* Record set:

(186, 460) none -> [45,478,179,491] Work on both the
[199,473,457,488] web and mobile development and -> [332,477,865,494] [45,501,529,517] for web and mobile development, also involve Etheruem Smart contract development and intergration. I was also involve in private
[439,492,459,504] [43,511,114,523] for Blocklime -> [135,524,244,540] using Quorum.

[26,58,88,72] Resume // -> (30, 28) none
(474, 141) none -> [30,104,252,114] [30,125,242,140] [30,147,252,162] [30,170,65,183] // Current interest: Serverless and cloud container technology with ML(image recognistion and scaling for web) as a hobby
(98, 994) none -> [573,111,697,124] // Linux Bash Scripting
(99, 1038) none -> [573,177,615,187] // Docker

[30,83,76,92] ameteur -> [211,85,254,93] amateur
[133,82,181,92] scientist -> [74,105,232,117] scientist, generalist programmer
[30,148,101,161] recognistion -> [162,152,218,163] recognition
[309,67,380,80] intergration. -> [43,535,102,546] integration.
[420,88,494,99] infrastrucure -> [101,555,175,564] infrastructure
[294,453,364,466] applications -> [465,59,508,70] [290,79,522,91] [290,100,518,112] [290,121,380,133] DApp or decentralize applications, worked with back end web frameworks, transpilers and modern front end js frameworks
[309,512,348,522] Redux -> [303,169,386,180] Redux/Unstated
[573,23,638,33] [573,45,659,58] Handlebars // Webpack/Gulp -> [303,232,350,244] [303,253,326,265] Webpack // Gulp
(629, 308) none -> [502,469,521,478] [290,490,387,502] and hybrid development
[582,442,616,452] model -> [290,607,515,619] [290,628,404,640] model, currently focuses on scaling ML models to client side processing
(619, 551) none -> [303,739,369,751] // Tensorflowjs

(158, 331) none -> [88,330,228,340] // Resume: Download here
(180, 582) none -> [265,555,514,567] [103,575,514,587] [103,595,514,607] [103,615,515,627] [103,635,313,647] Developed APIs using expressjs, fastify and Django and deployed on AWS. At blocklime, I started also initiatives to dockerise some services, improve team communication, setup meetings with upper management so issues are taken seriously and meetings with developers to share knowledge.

* Task description: List all lines from the entries that include the word "recognistion".

* Solution:
(474, 141) none -> [30,104,252,114] [30,125,242,140] [30,147,252,162] [30,170,65,183] // Current interest: Serverless and cloud container technology with ML(image recognistion and scaling for web) as a hobby
[30,148,101,161] recognistion -> [162,152,218,163] recognition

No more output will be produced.